Image comparison data
+ + + + +

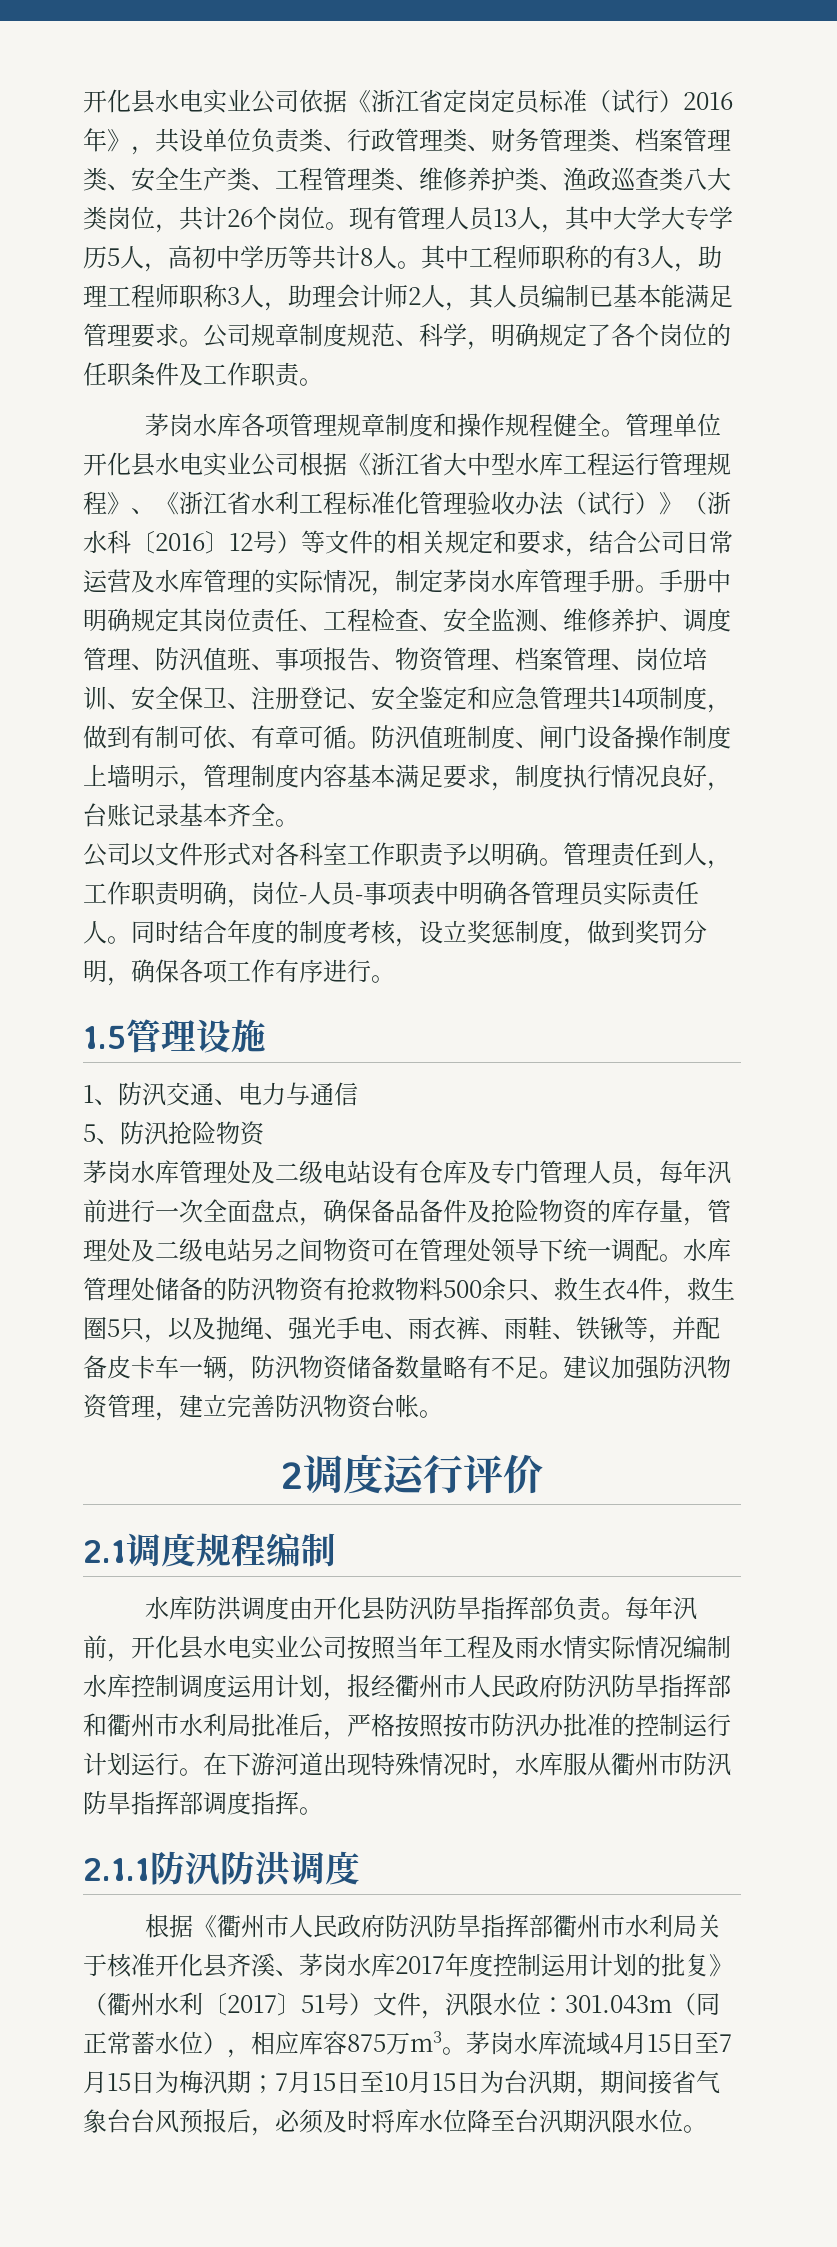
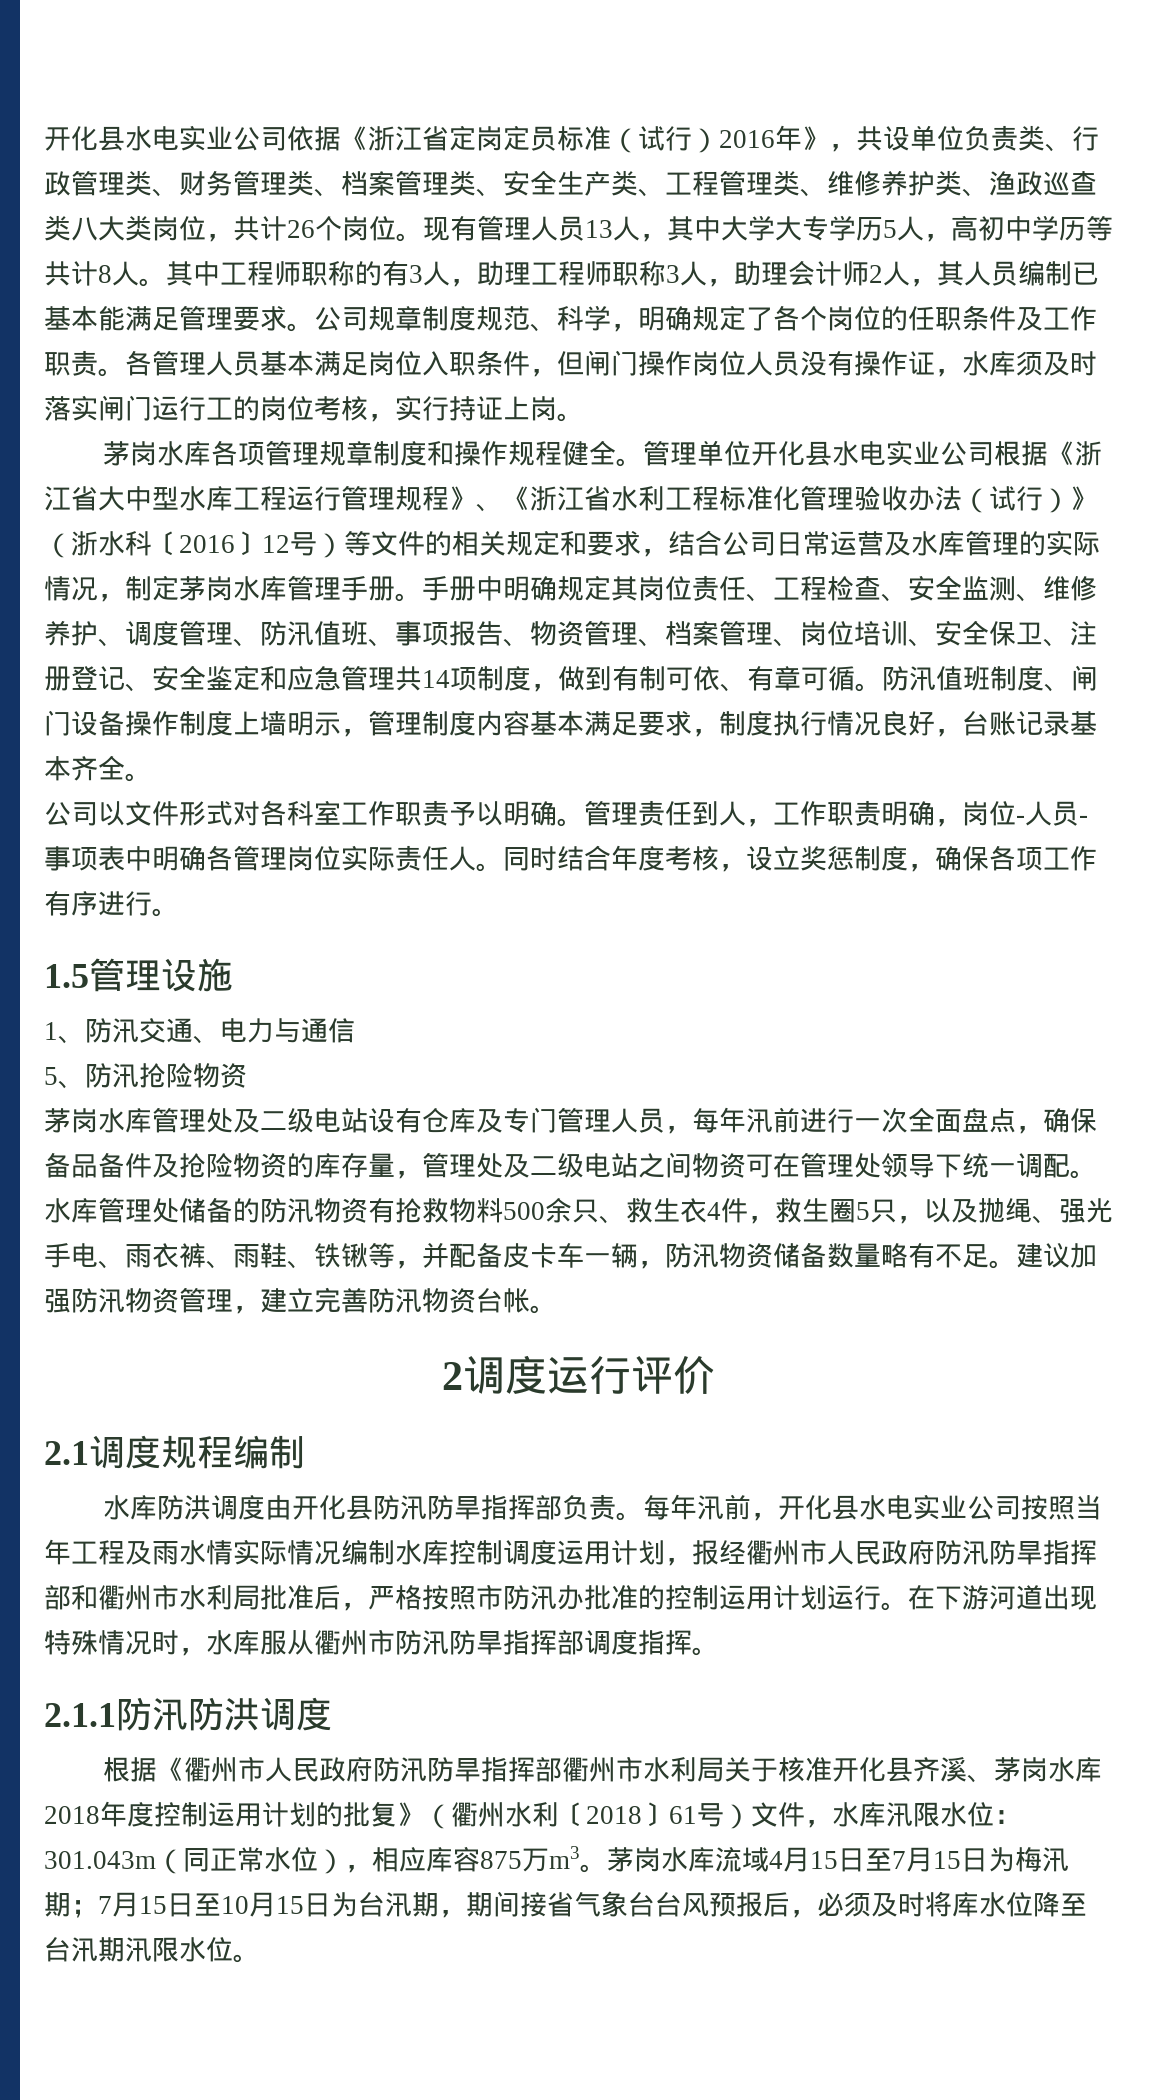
+ 各管理人员基本满足岗位入职条件，但闸门操作岗位人员没有操作证，水库须及时落实闸门运行工的岗位考核，实行持证上岗。
- 管理责任到人，工作职责明确，岗位-人员-事项表中明确各管理员实际责任人。
+ 管理责任到人，工作职责明确，岗位-人员-事项表中明确各管理岗位实际责任人。
- 同时结合年度的制度考核，设立奖惩制度，做到奖罚分明，确保各项工作有序进行。
+ 同时结合年度考核，设立奖惩制度，确保各项工作有序进行。
- 茅岗水库管理处及二级电站设有仓库及专门管理人员，每年汛前进行一次全面盘点，确保备品备件及抢险物资的库存量，管理处及二级电站另之间物资可在管理处领导下统一调配。
+ 茅岗水库管理处及二级电站设有仓库及专门管理人员，每年汛前进行一次全面盘点，确保备品备件及抢险物资的库存量，管理处及二级电站之间物资可在管理处领导下统一调配。
- 每年汛前，开化县水电实业公司按照当年工程及雨水情实际情况编制水库控制调度运用计划，报经衢州市人民政府防汛防旱指挥部和衢州市水利局批准后，严格按照按市防汛办批准的控制运行计划运行。
+ 每年汛前，开化县水电实业公司按照当年工程及雨水情实际情况编制水库控制调度运用计划，报经衢州市人民政府防汛防旱指挥部和衢州市水利局批准后，严格按照市防汛办批准的控制运用计划运行。
- 根据《衢州市人民政府防汛防旱指挥部衢州市水利局关于核准开化县齐溪、茅岗水库2017年度控制运用计划的批复》（衢州水利〔2017〕51号）文件，汛限水位：301.043m（同正常蓄水位），相应库容875万m3。
+ 根据《衢州市人民政府防汛防旱指挥部衢州市水利局关于核准开化县齐溪、茅岗水库2018年度控制运用计划的批复》（衢州水利〔2018〕61号）文件，水库汛限水位：301.043m（同正常水位），相应库容875万m3。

+ + + + +

TASK ITEM
Based on the records above, count the lines in which "每年汛前进行一次全面盘点" occurs and provide only the number.

SOLUTION TO THIS PROBLEM
2